Koreksi Pasal 19
UU Nomor 7 Tahun 1989 | Undang-Undang Nomor 7 Tahun 1989 tentang PERADILAN AGAMA
Teks Saat Ini
(1) Ketua, Wakil Ketua, dan Hakim diberhentikan tidak dengan hormat dari jabatannya dengan alasan :
a. dipidana karena bersalah melakukan tindak pidana kejahatan;
b. melakukan perbuatan tercela;
c. terus-menerus melalaikan kewajiban dalam menjalankan tugas pekerjaannya;
d. melanggar sumpah jabatan;
e. melanggar larangan sebagaimana yang dimaksud dalam Pasal 17.

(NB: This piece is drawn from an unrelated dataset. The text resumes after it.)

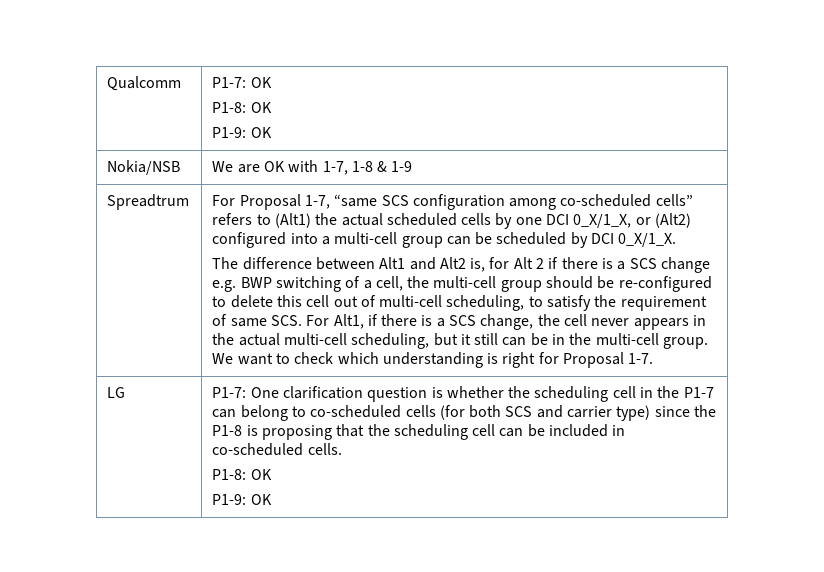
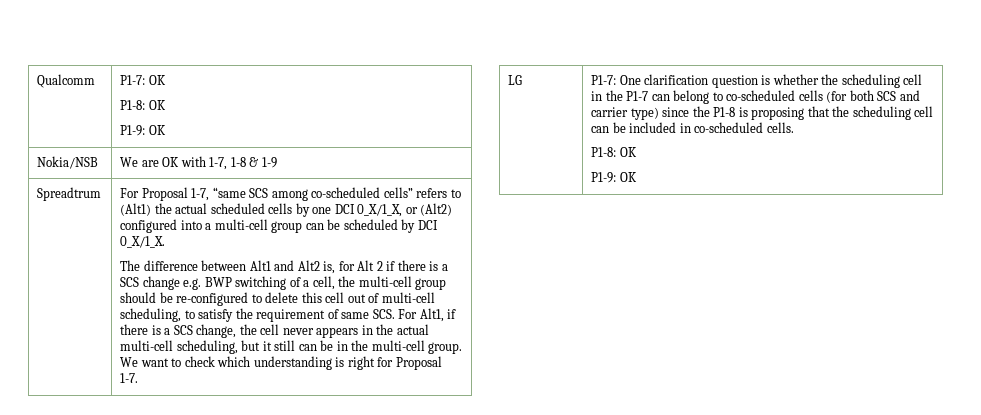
- For Proposal 1-7, “same SCS configuration among co-scheduled cells” refers to (Alt1) the actual scheduled cells by one DCI 0_X/1_X, or (Alt2) configured into a multi-cell group can be scheduled by DCI 0_X/1_X.
+ For Proposal 1-7, “same SCS among co-scheduled cells” refers to (Alt1) the actual scheduled cells by one DCI 0_X/1_X, or (Alt2) configured into a multi-cell group can be scheduled by DCI 0_X/1_X.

(2) Pengusulan pemberhentian tidak dengan hormat dengan alasan sebagaimana yang dimaksud dalam ayat (1) huruf b sampai dengan e dilakukan setelah yang bersangkutan diberi kesempatan secukupnya untuk membela diri di hadapan Majelis Kehormatan Hakim.
(3) Pembentukan, susunan, dan tata kerja Majelis Kehormatan Hakim serta tata cara pembelaan diri ditetapkan oleh Ketua Mahkamah Agung bersama-sama dengan Menteri Agama.